I talk about, like, the same five things all the time. I suppose this is just what happens as you age and you hone in on what you like and/or what you're good at. I used to want to be a raconteur of varied means and versed on so many topics, but frankly - it gets exhausting after a while. I'm not trying to impress anyone or prove myself to anyone now - I am what I am. But in my youth, I always felt a need to prove that I was more than I seemed to be. People often underestimate me just by looking at me, and what once annoyed me is what I like most about myself now. I think I still have the ability to surprise people, but I don't have to try as hard.
I'm feeling a little extra tired and run-down tonight; I had a big IBS flare up earlier this week, and those just wreck me. My labwork for my kidney transplant was in the toilet earlier this week, and I'm chalking it up to being sick. I hope. Though I will spend the next month in exteme anxiety, wondering if this transplant is going to give up the ghost sooner than I though. I had a conversation with someone this week about getting the a/v fistula in my arm reversed; they asked what I'd do if I needed to go back on dialysis again. If I got it reversed, I'd have to get a port in my chest for a temp cath again, and then probably surgery to get another fistula placed somewhere else. I really don't want my other arm, my left arm. But if it's between dying and that, I guess I'd have to live with it. Sigh. Always seems like I have a lot of hard decisions and difficult possibilities to contend with. I handle them all right on my good days, but when I'm not feeling my best and I'm mentally weaker than normal - I feel kinda downright awful. Hopefully I bounce back soon.
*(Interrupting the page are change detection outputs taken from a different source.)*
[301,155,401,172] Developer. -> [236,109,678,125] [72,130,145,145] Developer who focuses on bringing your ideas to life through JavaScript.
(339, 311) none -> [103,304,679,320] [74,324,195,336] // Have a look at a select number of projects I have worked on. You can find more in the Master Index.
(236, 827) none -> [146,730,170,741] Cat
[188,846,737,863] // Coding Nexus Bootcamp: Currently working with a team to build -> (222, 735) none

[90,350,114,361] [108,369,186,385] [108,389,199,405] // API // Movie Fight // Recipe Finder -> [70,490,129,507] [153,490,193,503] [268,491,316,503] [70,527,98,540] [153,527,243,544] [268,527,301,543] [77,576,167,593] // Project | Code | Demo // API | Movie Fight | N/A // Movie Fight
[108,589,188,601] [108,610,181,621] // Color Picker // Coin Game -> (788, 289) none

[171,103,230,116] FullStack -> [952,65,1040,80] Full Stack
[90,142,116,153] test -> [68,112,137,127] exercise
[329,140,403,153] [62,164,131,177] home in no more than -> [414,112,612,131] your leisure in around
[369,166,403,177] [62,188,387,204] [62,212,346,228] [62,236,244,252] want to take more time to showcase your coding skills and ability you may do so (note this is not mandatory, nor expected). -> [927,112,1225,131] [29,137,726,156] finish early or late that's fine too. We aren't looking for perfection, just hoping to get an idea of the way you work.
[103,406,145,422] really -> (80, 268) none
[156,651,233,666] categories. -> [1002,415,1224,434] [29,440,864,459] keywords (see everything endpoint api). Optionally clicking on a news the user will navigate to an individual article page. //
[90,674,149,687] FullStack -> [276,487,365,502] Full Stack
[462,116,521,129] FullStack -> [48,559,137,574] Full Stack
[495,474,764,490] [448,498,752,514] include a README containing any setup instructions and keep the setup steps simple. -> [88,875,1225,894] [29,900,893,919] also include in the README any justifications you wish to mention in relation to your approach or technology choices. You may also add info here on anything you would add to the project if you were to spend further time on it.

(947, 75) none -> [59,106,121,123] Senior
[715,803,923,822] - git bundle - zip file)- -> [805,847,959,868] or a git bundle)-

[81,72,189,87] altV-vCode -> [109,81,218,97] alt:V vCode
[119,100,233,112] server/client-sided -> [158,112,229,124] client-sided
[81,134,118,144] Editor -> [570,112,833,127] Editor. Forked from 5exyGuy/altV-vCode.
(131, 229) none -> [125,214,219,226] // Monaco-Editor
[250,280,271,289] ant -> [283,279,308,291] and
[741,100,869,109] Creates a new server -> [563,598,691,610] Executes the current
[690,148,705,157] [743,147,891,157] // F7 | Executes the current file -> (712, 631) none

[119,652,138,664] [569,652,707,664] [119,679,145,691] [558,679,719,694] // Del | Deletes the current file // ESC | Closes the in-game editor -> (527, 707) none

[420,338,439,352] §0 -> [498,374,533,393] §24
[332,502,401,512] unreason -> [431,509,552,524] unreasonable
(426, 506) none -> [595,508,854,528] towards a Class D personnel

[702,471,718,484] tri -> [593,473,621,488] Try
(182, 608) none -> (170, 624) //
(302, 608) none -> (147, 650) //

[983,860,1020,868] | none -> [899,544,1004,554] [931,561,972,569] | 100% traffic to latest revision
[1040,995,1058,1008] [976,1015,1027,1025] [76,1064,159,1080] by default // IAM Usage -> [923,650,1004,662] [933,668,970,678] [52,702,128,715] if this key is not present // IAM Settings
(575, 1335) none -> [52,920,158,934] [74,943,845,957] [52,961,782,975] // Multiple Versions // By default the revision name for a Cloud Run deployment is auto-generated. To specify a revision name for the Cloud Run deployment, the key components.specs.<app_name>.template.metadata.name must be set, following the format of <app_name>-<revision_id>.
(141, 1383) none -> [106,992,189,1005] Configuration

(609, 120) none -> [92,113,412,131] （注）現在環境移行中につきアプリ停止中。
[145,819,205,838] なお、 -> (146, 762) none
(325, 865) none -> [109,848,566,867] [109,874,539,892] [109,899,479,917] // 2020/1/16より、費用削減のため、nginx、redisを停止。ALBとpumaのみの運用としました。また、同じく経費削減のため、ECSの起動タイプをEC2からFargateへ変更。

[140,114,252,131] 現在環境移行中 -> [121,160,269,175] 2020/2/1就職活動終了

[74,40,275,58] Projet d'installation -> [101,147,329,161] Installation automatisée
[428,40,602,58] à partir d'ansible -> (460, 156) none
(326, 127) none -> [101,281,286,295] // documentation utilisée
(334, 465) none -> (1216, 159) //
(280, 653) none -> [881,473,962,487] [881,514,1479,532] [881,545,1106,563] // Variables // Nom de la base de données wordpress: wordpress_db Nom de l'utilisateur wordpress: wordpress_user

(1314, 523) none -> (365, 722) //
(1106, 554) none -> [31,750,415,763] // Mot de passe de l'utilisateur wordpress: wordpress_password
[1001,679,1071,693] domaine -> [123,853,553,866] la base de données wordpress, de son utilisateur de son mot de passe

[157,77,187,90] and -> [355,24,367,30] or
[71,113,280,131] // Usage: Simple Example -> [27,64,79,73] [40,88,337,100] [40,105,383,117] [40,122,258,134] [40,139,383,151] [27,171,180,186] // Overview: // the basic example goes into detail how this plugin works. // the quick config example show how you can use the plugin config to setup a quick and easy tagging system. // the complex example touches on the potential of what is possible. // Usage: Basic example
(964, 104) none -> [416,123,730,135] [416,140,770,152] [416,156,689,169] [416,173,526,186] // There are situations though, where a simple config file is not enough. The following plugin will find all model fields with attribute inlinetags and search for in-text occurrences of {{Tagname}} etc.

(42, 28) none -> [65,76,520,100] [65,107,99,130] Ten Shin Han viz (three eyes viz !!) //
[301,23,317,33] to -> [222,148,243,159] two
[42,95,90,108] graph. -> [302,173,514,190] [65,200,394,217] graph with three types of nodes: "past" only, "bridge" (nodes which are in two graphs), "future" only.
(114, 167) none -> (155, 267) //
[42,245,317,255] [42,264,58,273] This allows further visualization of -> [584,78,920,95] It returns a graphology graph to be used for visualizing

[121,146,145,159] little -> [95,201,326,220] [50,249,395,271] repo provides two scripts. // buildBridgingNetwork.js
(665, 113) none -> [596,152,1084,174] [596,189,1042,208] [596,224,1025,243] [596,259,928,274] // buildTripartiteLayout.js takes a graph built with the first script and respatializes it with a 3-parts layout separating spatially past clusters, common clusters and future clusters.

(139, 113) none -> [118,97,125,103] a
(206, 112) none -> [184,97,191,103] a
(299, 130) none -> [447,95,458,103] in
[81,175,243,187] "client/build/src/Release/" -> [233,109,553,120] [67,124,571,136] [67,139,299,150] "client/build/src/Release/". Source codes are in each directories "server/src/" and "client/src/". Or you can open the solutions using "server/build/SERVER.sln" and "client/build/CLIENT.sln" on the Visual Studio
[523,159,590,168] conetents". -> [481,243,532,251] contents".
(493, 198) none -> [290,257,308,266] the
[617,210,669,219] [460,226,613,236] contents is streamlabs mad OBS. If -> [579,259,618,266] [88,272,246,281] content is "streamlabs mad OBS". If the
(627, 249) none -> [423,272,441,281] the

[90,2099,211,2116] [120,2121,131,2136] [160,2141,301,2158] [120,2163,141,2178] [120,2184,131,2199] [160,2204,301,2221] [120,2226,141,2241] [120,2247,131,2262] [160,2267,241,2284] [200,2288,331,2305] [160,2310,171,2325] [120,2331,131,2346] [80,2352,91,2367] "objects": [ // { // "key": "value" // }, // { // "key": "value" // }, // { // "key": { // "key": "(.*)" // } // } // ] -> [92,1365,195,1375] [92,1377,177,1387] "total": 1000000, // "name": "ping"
I just wanna express the ever present wish of my heart, one that I'm sure others with ESRD share, I just wish there was a cure for this disease. One day, a treatment that could regrow the nephrons of my kidneys and I could have normal, healthy, fully functional kidneys again. I wouldn't have to take massive doses of drugs to keep me alive - ones that prevent the kidney from being rejected by my body's immune system, but produce some really awful side effects. One day, I wish I could just wake up, free as a gazelle leaping through the tall grass, breathe in fresh air, and function again under my own auspices. But that will never happen in my lifetime. I'm going to die from this, and my life will never be as it once was long ago. I have to accept that. I also have to remind myself that in spite of my struggles, I have lived a pretty extraordinary life, and that I know I will have left a mark on this world in my time in it. Some people never get the moments I've had, even with all their working organs. I just wish it wasn't so damn hard sometimes.